Nous avons des atouts en termes de production, mais aussi de sécurité sanitaire et de qualitédes produits, notamment auprès des nouveaux consommateurs des pays émergents qui apprécient le « made in France ». A l’image du succès du lait infantile pour la Chine, nous pouvons vendre des viandes totalement sécurisées (sans hormones ou bêta-agonistes, peu d’antibiotiques, absence de résidus chimiques, clean label ….) à des consommateurs très inquiets par les méthodes de production de leur pays (scandales des viandes frelatées en Chine).

 

« D’autres variables de compétitivité prennent de l’importance : cleanlabel, sécurité sanitaire, qualité.« 

 

V : Quelles sont, selon vous, les priorités et les leviers en termes d’innovation pour pouvoir rester compétitifs sur ces marchés ?

 

La compétitivité-prix n’est plus aussi déterminante que dans les années 1990, du fait d’une assez forte revalorisation des cours internationaux depuis une décennie. Même si elle reste forte.

 

D’autres variables de compétitivité prennent de l’importance. C’est tout d’abord la sécurité sanitaire du produit viande. Depuis toujours, par sa nature particulière (produit difficile à conserver), les viandes font l’objet de multiples précautions (maladies animales, modes de conservation….). L’histoire du commerce international est d’ailleurs émaillée d’incidents et d’évènements qui ont occasionné des restrictions voire des fermetures prolongées au commerce (fièvre aphteuse, ESB, grippe aviaire, peste porcine, hormones…).

 

S’insérer dans le commerce international consiste déjà à obtenir et conserver les multiplesagréments et certificats vétérinaires nationaux.
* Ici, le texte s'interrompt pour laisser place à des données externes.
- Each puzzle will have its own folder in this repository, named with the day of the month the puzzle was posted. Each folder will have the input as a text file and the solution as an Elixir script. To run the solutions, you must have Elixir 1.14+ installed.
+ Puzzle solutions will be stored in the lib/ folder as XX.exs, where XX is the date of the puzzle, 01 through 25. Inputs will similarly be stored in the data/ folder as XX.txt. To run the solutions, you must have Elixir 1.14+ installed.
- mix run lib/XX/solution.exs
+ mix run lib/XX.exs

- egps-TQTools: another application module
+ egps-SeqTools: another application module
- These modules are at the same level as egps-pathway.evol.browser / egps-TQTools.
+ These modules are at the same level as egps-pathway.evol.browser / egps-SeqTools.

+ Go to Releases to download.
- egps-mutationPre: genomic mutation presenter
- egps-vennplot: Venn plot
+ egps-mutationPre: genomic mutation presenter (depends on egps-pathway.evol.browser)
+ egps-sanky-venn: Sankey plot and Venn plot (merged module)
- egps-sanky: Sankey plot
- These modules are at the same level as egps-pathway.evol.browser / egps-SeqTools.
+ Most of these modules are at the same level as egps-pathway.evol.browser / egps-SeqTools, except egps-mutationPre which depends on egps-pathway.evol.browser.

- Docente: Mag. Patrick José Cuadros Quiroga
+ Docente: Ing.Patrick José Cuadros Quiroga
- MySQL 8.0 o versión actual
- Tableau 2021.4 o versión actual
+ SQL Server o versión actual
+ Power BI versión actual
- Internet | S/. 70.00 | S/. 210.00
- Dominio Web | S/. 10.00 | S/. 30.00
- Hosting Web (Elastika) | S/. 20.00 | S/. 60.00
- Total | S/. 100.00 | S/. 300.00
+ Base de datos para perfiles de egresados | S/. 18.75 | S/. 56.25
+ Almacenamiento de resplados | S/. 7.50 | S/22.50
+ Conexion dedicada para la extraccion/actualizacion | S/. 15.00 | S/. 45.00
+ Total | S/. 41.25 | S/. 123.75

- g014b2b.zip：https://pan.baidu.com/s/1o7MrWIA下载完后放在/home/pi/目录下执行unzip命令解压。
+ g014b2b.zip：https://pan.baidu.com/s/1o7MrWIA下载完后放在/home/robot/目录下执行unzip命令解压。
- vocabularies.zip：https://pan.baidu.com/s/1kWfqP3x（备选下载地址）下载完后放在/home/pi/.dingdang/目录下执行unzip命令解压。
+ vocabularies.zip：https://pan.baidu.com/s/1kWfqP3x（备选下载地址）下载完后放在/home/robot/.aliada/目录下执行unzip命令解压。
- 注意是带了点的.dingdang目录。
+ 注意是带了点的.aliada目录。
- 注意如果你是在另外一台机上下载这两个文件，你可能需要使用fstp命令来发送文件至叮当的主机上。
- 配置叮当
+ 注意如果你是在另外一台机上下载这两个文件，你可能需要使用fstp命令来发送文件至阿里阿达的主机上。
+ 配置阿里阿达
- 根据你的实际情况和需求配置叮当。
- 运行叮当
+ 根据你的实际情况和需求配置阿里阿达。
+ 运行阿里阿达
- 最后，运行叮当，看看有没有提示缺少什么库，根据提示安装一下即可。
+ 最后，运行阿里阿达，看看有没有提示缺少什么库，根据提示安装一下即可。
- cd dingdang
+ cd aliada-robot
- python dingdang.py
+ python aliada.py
Ensuite, la praticité du produit adapté aux nouveaux usages alimentaires est déterminante : hamburger ou steak haché plutôt que viande brute, charcuterie plutôt que simple viande, jambon dans une pizza plutôt que tranche élémentaire….

 

Le marketing et l’emballage montent en puissance. Enfin, l’image du produit vient sans doute en troisième position. Pourquoi le bœuf américain est-il plus apprécié aujourd’hui au Japon que le bœuf européen ? Pourquoi le foie gras français est-il régulièrement contesté en Californie et de plus en plus consommé au Japon ? Ou pourquoi les jambons secs espagnols ou italiens (Serrano, Parme, Pata Negra…) se vendent plus chers que le jambon cuit français ?

 

La viande n’est pas un produit alimentaire neutre. Dans chaque culture nationale, elle fait l’objet de prescription, voire d’interdiction (religieuses notamment ou désormais environnementales)…, de préférence, de recommandations ou de défiance…. La viande est plus qu’une protéine animale, c’est un mode de vie. Et dans la mondialisation qui vient, c’est une dimension essentielle.